En Bourgogne-Franche-Comté, des projets à la loupe

Festival des solutions écologiquesdossier
Parmi les quelque 200 initiatives retenues par la région qui bénéficieront de subventions, présentation de cinq idées citoyennes en faveur de l’environnement.
(Theophile Sutter/Liberation)
publié le 26 septembre 2022 à 0h29
Porter des initiatives écologiques pour vivre mieux en meilleure intelligence avec l’environnement : tel est le but de ce nouveau Festival des solutions écologiques organisé par la région Bourgogne-Franche-Comté. Quelque 300 projets ont été présentés à un jury composé d’élus, de France Active Franche-Comté, de l’Agence régionale de la biodiversité et de l’Agence de l’environnement et de la maîtrise de l’énergie et, le 17 juin, 207 d’entre eux ont été retenus et bénéficieront de subventions.

Les idées sélectionnées ne manquent pas de jugeote : construction de cabanes pour observer les oiseaux, mise en valeur d’une source, installation de dispositifs pour permettre aux chauves-souris de nicher dans les granges, lien social dans les villages en permettant aux habitants de cultiver leur potager, création de mares – essentielles pour la biodiversité – aux abords des exploitations agricoles… Exemples.

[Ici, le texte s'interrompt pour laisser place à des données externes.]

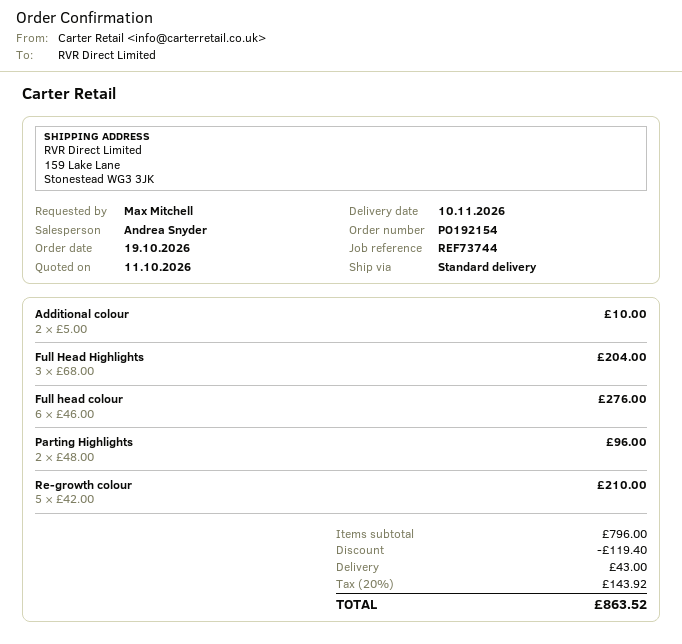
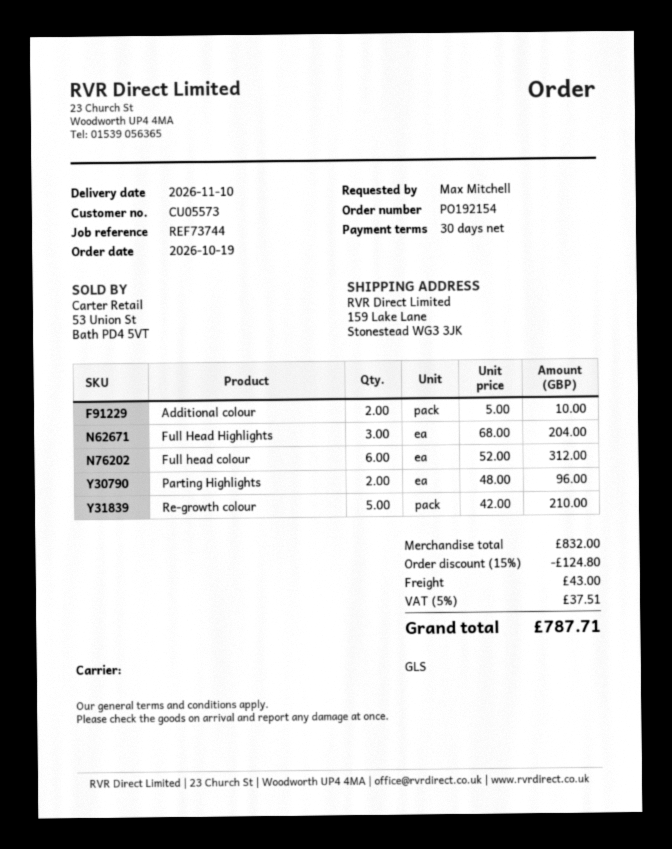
shipping method: standard -> GLS
Full head colour: 6 x 46.00 = 276.00 -> 6 x 52.00 = 312.00
subtotal: 796.00 -> 832.00
discount: 119.40 -> 124.80
tax: 20% = 143.92 -> 5% = 37.51
total: 863.52 -> 787.71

Restauration de granges pour la protection des chauves-souris

On n’imagine pas forcément héberger chez soi des chauves-souris avec plaisir… Et pourtant, ces créatures sont essentielles. «C’est une aide pour l’agriculture. Elles mangent les moustiques, les insectes parasites. Plus de chauve-souris, c’est moins de pesticides, il y a tout un biotope sauvage dans une ferme qui participe au progrès agricole», explique la secrétaire de l’association de la sauvegarde de Dumphlun (1), Caroline Guény-Mentré. L’initiative vise à l’installation dans d’anciennes granges de dispositifs pour encourager les chiroptères (animaux protégés) à nicher en toute tranquillité. Trois grandes granges, en état de péril, ont été restaurées par des artisans couvreurs et des charpentiers. «On encourage cette biodiversité. On fait partie de la société du muséum d’histoire naturelle d’Autun, observatoire de la petite faune en Bourgogne. On travaille avec un spécialiste de cette question», complète Caroline Guény-Mentré. Concrètement, il s’agit d’ouvertures pratiquées dans la pente des toits, cinq de chaque côté comme des fentes de boîtes aux lettres. Seules les chauves-souris peuvent entrer : l’accès est impossible pour les chouettes, leurs ennemis jurés. Le budget de l’opération est évalué à 5 000 euros, la région Bourgogne prenant la moitié de la somme en charge. Un architecte du patrimoine a réalisé les ouvertures.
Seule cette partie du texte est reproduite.